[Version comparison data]
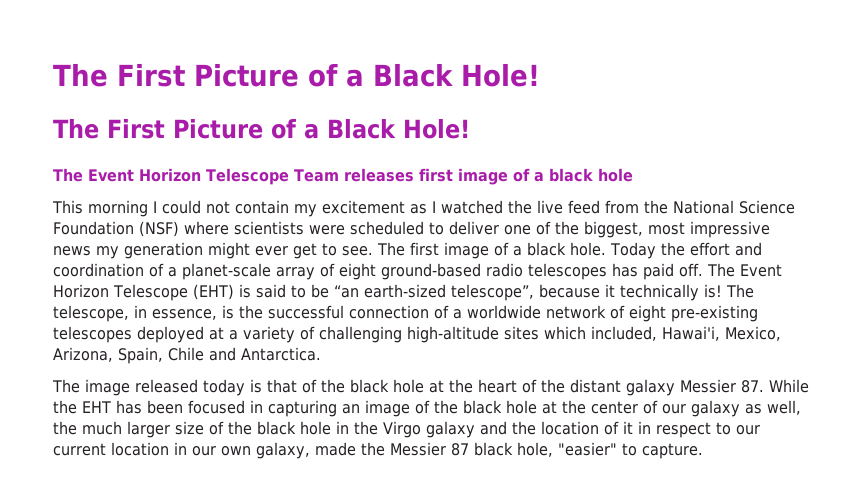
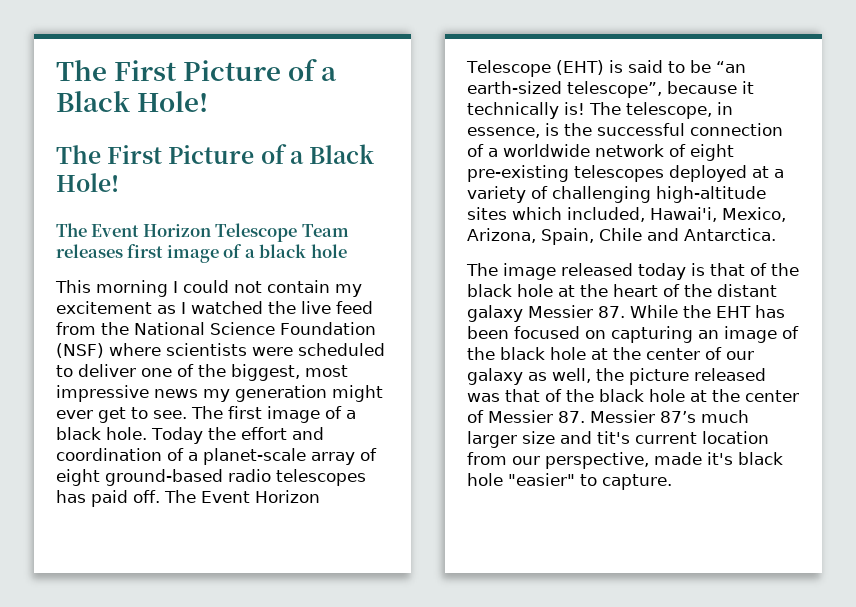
[250,400,263,413] in -> [585,330,606,339] on
[82,421,760,438] [53,442,553,459] much larger size of the black hole in the Virgo galaxy and the location of it in respect to our current location in our own galaxy, made the Messier 87 black hole, -> [629,368,766,385] [467,389,799,402] [467,410,749,423] [467,431,769,448] [467,452,783,469] [467,473,503,486] picture released was that of the black hole at the center of Messier 87. Messier 87’s much larger size and tit's current location from our perspective, made it's black hole

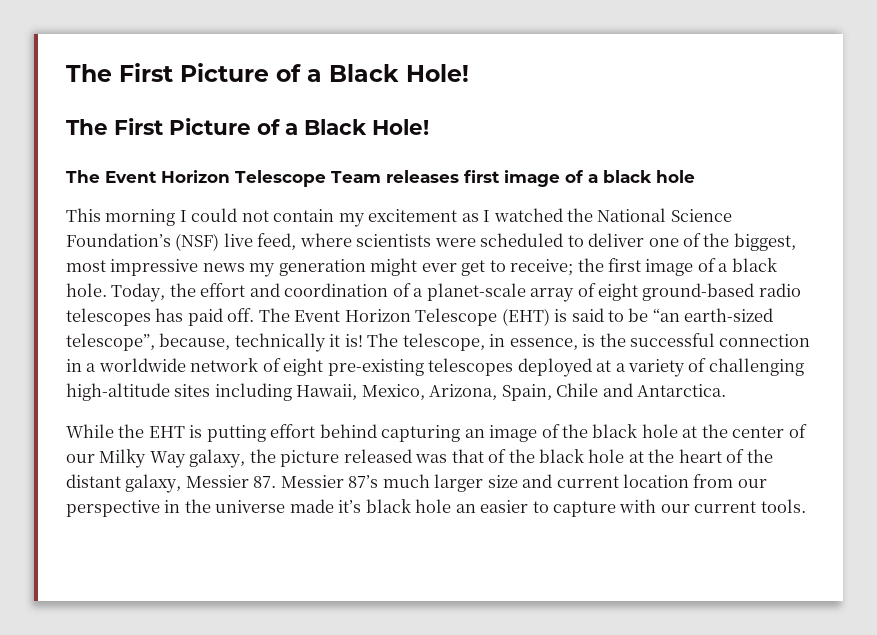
[301,301,373,314] [56,322,376,335] [56,343,104,358] live feed from the National Science Foundation (NSF) -> [597,208,732,222] [66,233,297,251] National Science Foundation’s (NSF) live feed,
[153,406,223,419] see. The -> [510,258,604,276] receive; the
[151,427,203,444] Today -> [111,283,166,302] Today,
[667,81,754,94] [467,102,559,119] because it technically -> [159,333,341,352] because, technically it
[467,144,484,157] of -> [66,359,82,372] in
[512,207,717,222] which included, Hawai'i, -> [214,383,358,401] including Hawaii,
[466,263,799,280] [467,284,777,297] [467,305,785,322] [467,326,606,339] The image released today is that of the black hole at the heart of the distant galaxy Messier 87. While the EHT has been focused on -> [66,424,377,442] While the EHT is putting effort behind
[467,368,591,385] galaxy as well, -> [99,449,246,468] Milky Way galaxy,
[745,390,799,402] [467,410,484,423] center of -> [678,449,773,463] [66,474,182,493] heart of the distant galaxy,
[597,431,630,444] tit's -> (553, 481) none
[545,452,783,469] [467,473,672,490] perspective, made it's black hole "easier" to capture. -> [66,499,806,517] perspective in the universe made it’s black hole an easier to capture with our current tools.

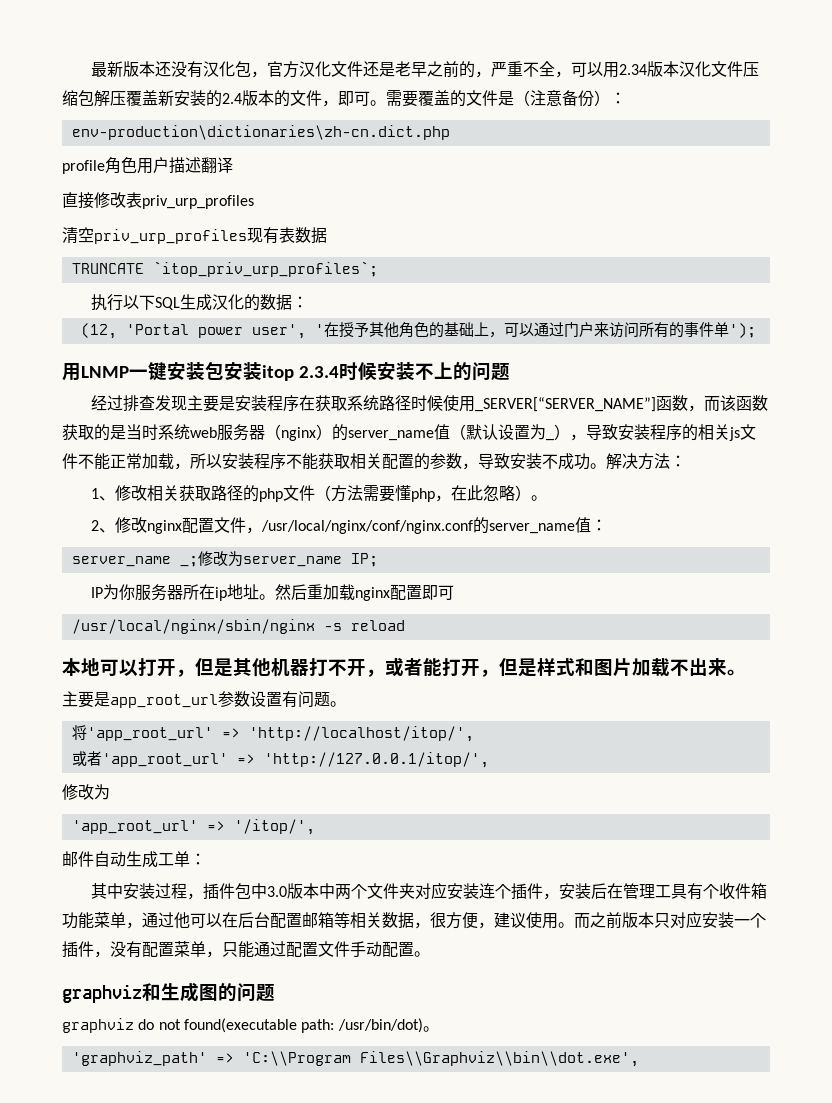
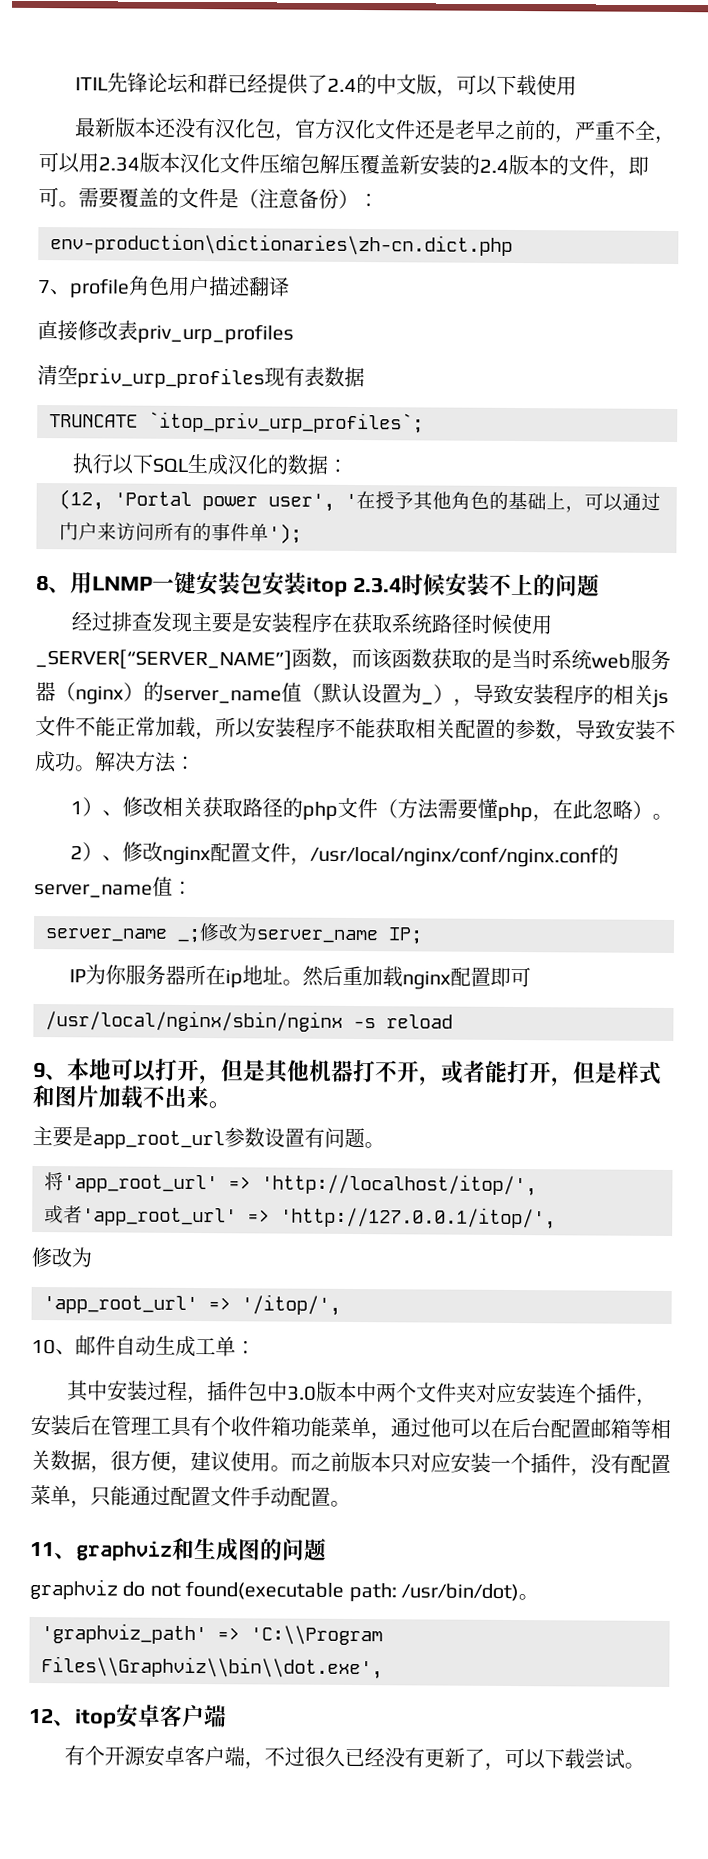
(91, 69) none -> [75,72,578,98] ITIL先锋论坛和群已经提供了2.4的中文版，可以下载使用 //
(450, 132) none -> [37,280,71,295] 7、
(756, 330) none -> [36,574,71,594] 8、
(100, 493) none -> [82,797,104,817] ）
(100, 525) none -> [82,842,104,862] ）
(405, 625) none -> [33,1061,68,1081] 9、
(315, 827) none -> [31,1338,76,1355] 10、
(430, 954) none -> [30,1541,77,1560] 11、
(639, 1059) none -> [29,1704,227,1729] [64,1745,646,1771] // 12、itop安卓客户端 // 有个开源安卓客户端，不过很久已经没有更新了，可以下载尝试。

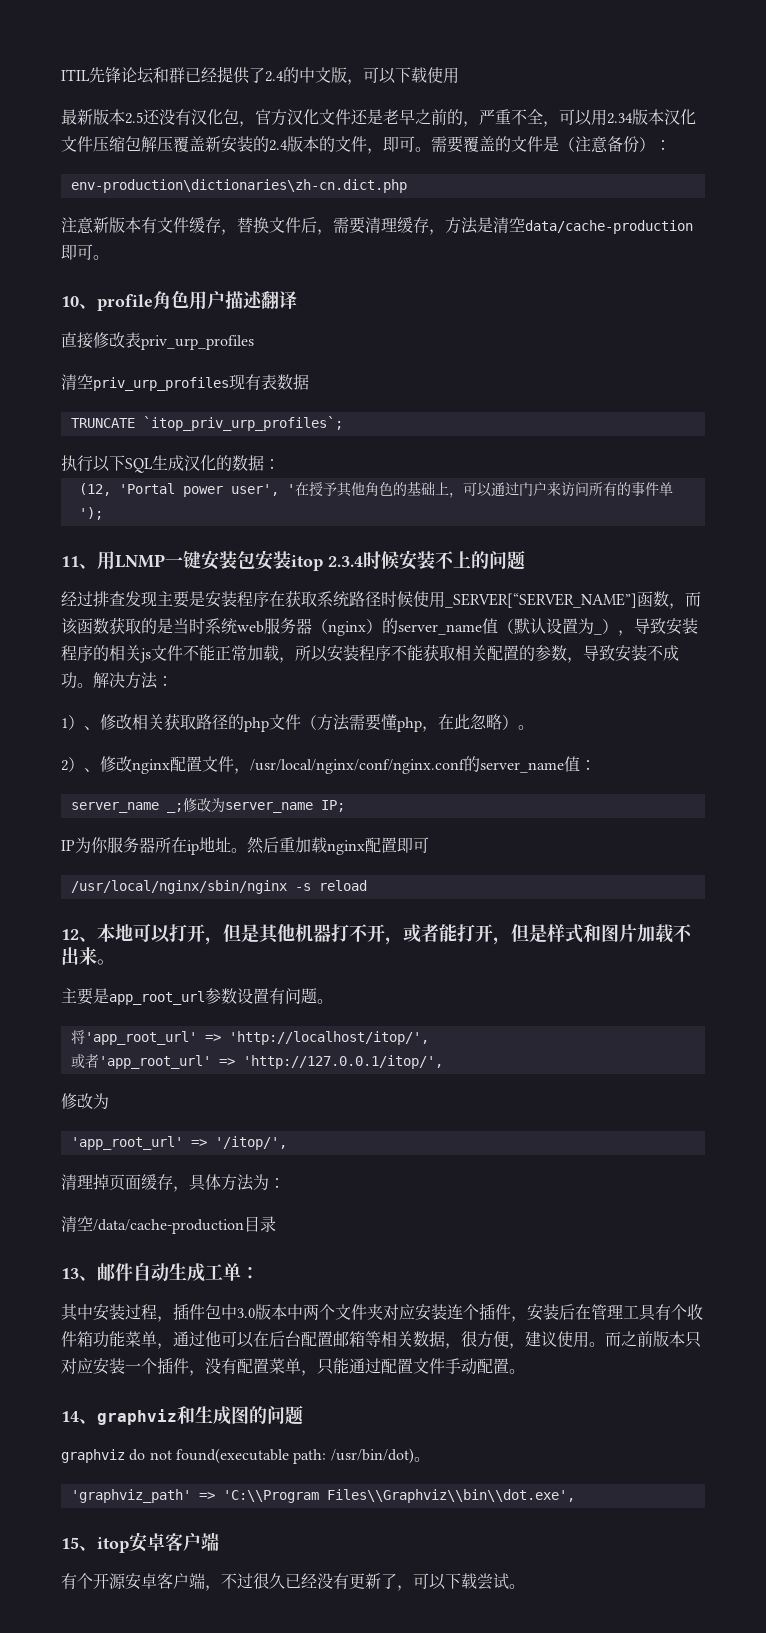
(157, 127) none -> [125,112,143,124] 2.5
[37,280,51,294] 7 -> [61,217,693,235] [61,244,109,260] [61,296,79,307] 注意新版本有文件缓存，替换文件后，需要清理缓存，方法是清空data/cache-production即可。 // 10
[36,574,49,592] 8 -> [61,556,79,567] 11
[33,1061,46,1079] 9 -> [61,929,79,940] 12
[31,1338,56,1355] 10 -> [61,1174,285,1192] [61,1216,276,1234] [61,1268,79,1279] 清理掉页面缓存，具体方法为： // 清空/data/cache-production目录 // 13
[30,1541,55,1557] 11 -> [61,1411,79,1422] 14
[29,1707,54,1724] 12 -> [61,1537,79,1549] 15

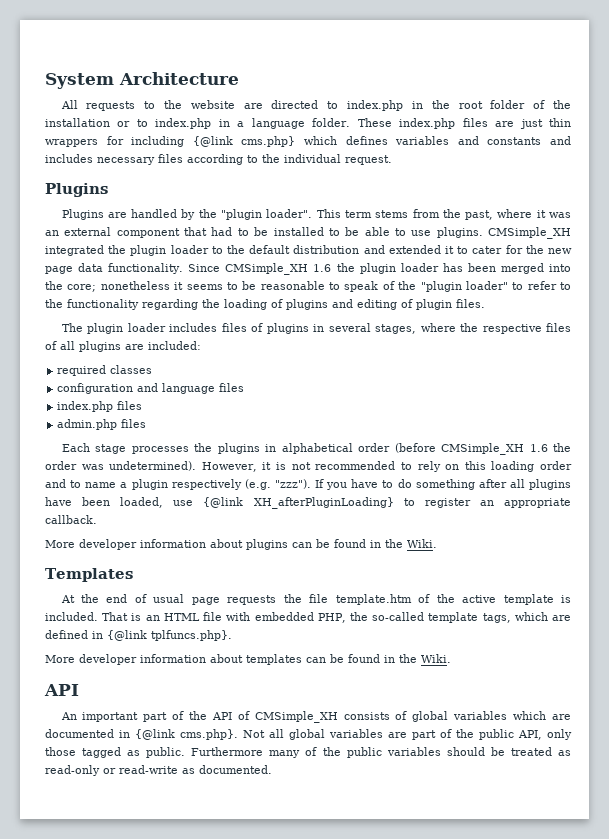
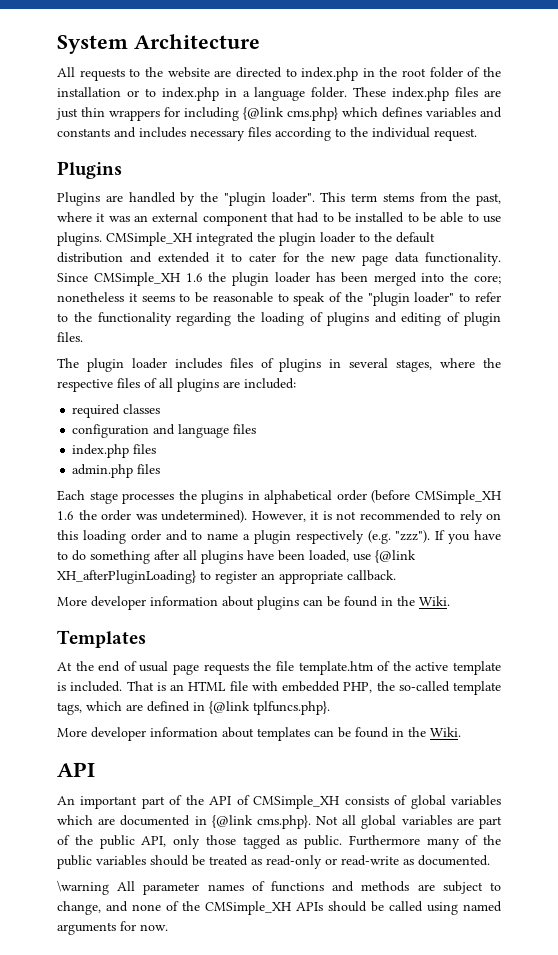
(272, 769) none -> [57,880,501,895] [57,901,502,915] [57,921,168,935] // \warning All parameter names of functions and methods are subject to change, and none of the CMSimple_XH APIs should be called using named arguments for now.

What the task asks ▸
Only the lines from the one containing "[30,1541,55,1557] 11 -> [61,1411,79,1422] 14" through the last line of the entries above belong in the copy; reproduce them exactly and drop every picture.

Answer space ▸
[30,1541,55,1557] 11 -> [61,1411,79,1422] 14
[29,1707,54,1724] 12 -> [61,1537,79,1549] 15

(272, 769) none -> [57,880,501,895] [57,901,502,915] [57,921,168,935] // \warning All parameter names of functions and methods are subject to change, and none of the CMSimple_XH APIs should be called using named arguments for now.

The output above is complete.